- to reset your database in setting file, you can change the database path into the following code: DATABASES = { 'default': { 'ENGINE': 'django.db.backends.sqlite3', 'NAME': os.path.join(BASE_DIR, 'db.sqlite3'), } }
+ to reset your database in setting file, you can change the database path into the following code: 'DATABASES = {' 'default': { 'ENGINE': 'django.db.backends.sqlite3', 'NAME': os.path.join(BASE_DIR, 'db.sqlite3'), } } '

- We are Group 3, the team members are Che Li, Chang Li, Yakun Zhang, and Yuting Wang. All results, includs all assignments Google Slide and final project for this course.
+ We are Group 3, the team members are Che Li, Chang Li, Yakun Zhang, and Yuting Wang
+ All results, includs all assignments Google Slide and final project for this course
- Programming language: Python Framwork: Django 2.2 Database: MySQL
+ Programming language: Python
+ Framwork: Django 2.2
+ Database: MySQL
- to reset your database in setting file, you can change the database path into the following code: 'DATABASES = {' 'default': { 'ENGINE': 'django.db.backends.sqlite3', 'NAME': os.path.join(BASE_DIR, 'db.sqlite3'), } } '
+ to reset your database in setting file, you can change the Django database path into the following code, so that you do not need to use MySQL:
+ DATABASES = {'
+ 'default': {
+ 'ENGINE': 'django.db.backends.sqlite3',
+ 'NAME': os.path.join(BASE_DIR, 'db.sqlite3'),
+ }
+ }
==
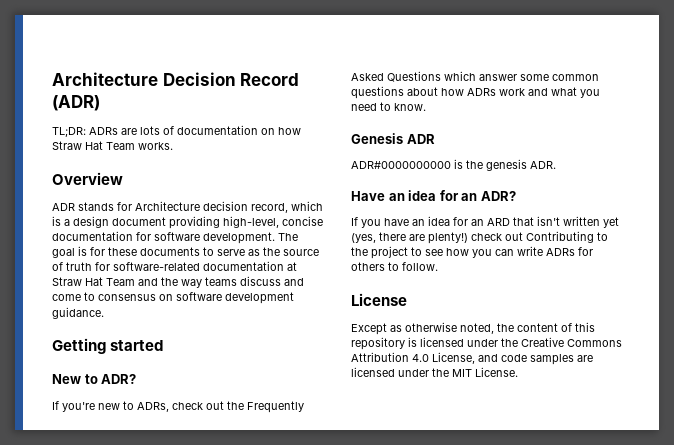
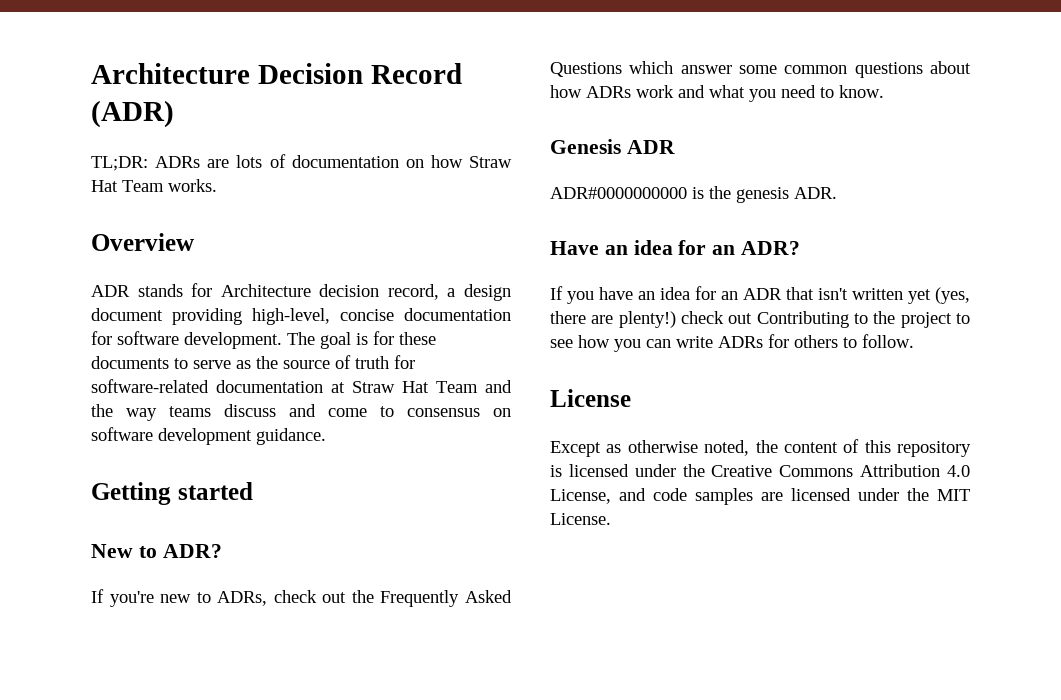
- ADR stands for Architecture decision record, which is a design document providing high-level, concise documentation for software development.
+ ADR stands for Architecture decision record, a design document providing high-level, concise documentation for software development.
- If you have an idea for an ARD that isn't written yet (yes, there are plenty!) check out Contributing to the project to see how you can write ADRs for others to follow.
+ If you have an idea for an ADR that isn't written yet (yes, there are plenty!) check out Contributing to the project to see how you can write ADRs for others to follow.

• _ACTION ITEM_
Look through the entries and copy every line in which the string "into" appears.

• _TASK ANSWER_
- to reset your database in setting file, you can change the database path into the following code: DATABASES = { 'default': { 'ENGINE': 'django.db.backends.sqlite3', 'NAME': os.path.join(BASE_DIR, 'db.sqlite3'), } }
+ to reset your database in setting file, you can change the database path into the following code: 'DATABASES = {' 'default': { 'ENGINE': 'django.db.backends.sqlite3', 'NAME': os.path.join(BASE_DIR, 'db.sqlite3'), } } '
- to reset your database in setting file, you can change the database path into the following code: 'DATABASES = {' 'default': { 'ENGINE': 'django.db.backends.sqlite3', 'NAME': os.path.join(BASE_DIR, 'db.sqlite3'), } } '
+ to reset your database in setting file, you can change the Django database path into the following code, so that you do not need to use MySQL:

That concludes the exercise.